_Raw data_:
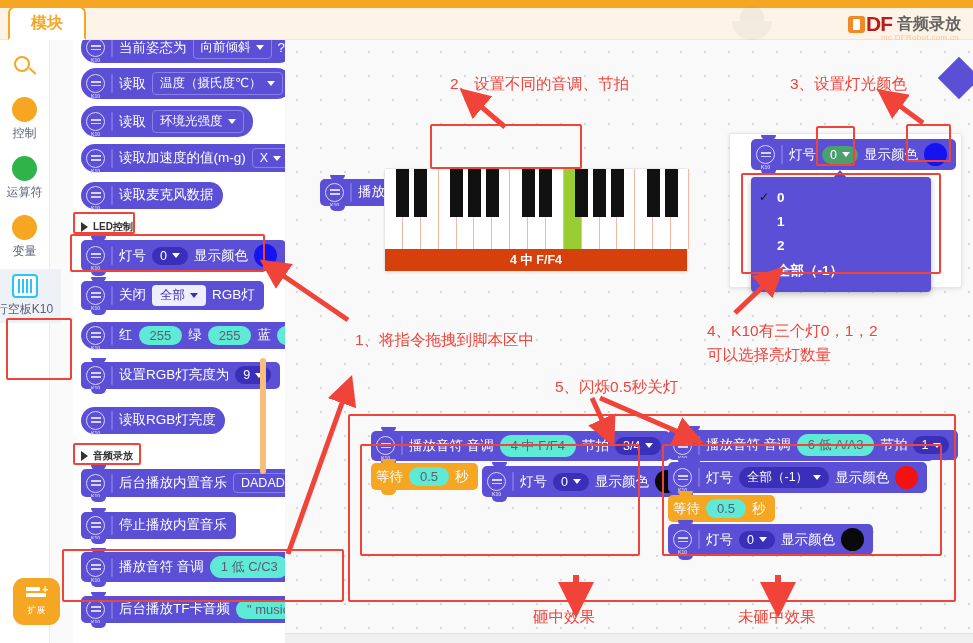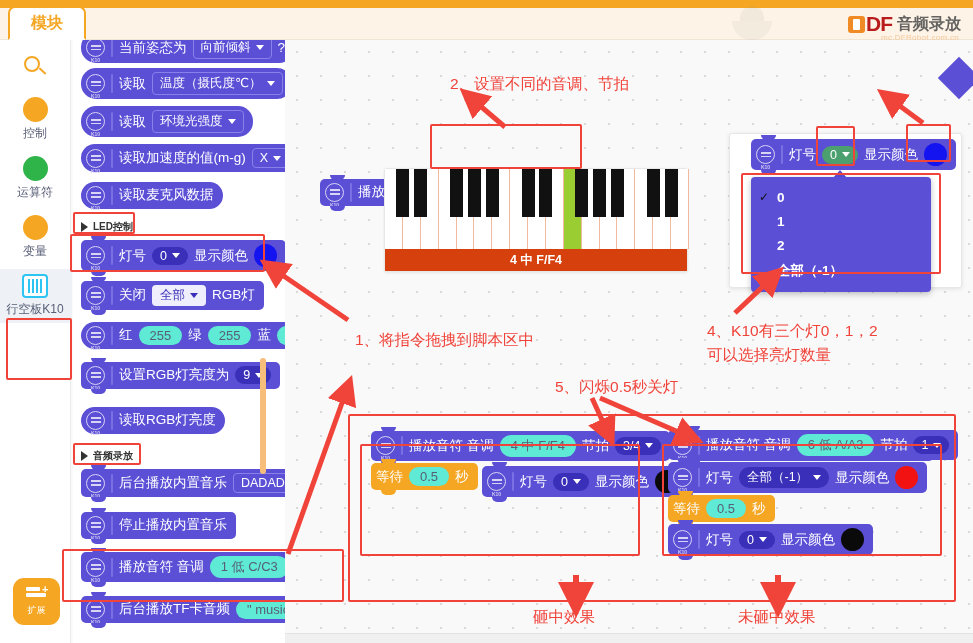--- a/index.html
+++ b/index.html
@@ -746,6 +746,7 @@
   <div class="hl" style="left:348px;top:414px;width:608px;height:188px;border-width:2px;"></div>
 
   <div class="ann" style="left:450px;top:73px;">2、设置不同的音调、节拍</div>
+  <div class="ann" style="left:790px;top:73px;">3、设置灯光颜色</div>
   <div class="ann" style="left:355px;top:329px;">1、将指令拖拽到脚本区中</div>
   <div class="ann" style="left:707px;top:320px;">4、K10有三个灯0，1，2</div>
   <div class="ann" style="left:707px;top:344px;">可以选择亮灯数量</div>

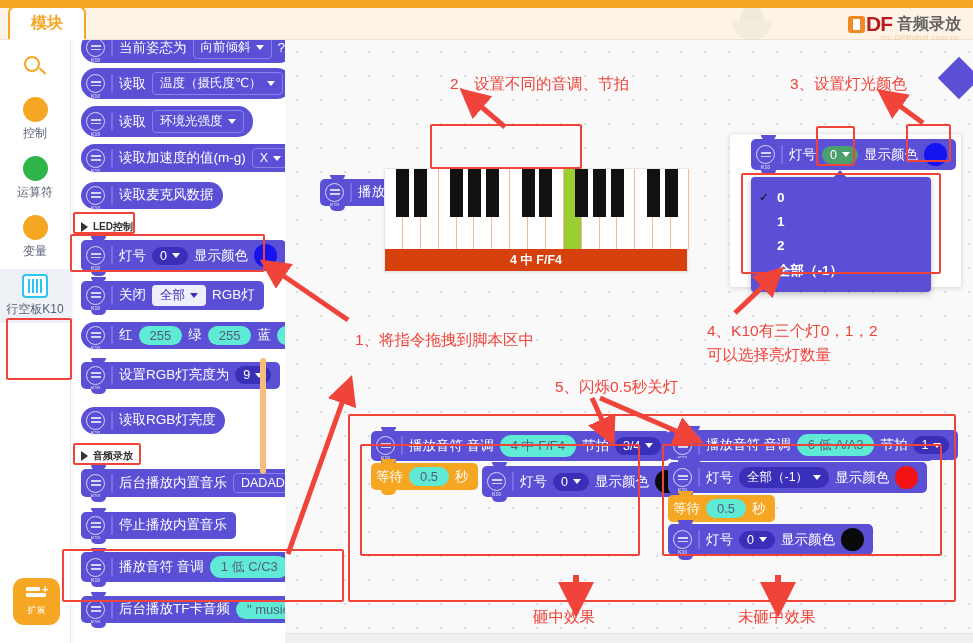--- a/index.html
+++ b/index.html
@@ -65,7 +65,7 @@
 
   
   .catbar{
-    position:absolute; left:0; top:40px; width:71px; height:603px;
+    position:absolute; left:0; top:40px; width:50px; height:603px;
     background:#ffffff; border-right:1px solid #ececec;
     display:flex; flex-direction:column; align-items:center; padding-top:10px;
   }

_Work item_: Your copy should match the entries above exactly and contain no pictures.

_Result_:
--- a/index.html
+++ b/index.html
@@ -746,6 +746,7 @@
   <div class="hl" style="left:348px;top:414px;width:608px;height:188px;border-width:2px;"></div>
 
   <div class="ann" style="left:450px;top:73px;">2、设置不同的音调、节拍</div>
+  <div class="ann" style="left:790px;top:73px;">3、设置灯光颜色</div>
   <div class="ann" style="left:355px;top:329px;">1、将指令拖拽到脚本区中</div>
   <div class="ann" style="left:707px;top:320px;">4、K10有三个灯0，1，2</div>
   <div class="ann" style="left:707px;top:344px;">可以选择亮灯数量</div>

--- a/index.html
+++ b/index.html
@@ -65,7 +65,7 @@
 
   
   .catbar{
-    position:absolute; left:0; top:40px; width:71px; height:603px;
+    position:absolute; left:0; top:40px; width:50px; height:603px;
     background:#ffffff; border-right:1px solid #ececec;
     display:flex; flex-direction:column; align-items:center; padding-top:10px;
   }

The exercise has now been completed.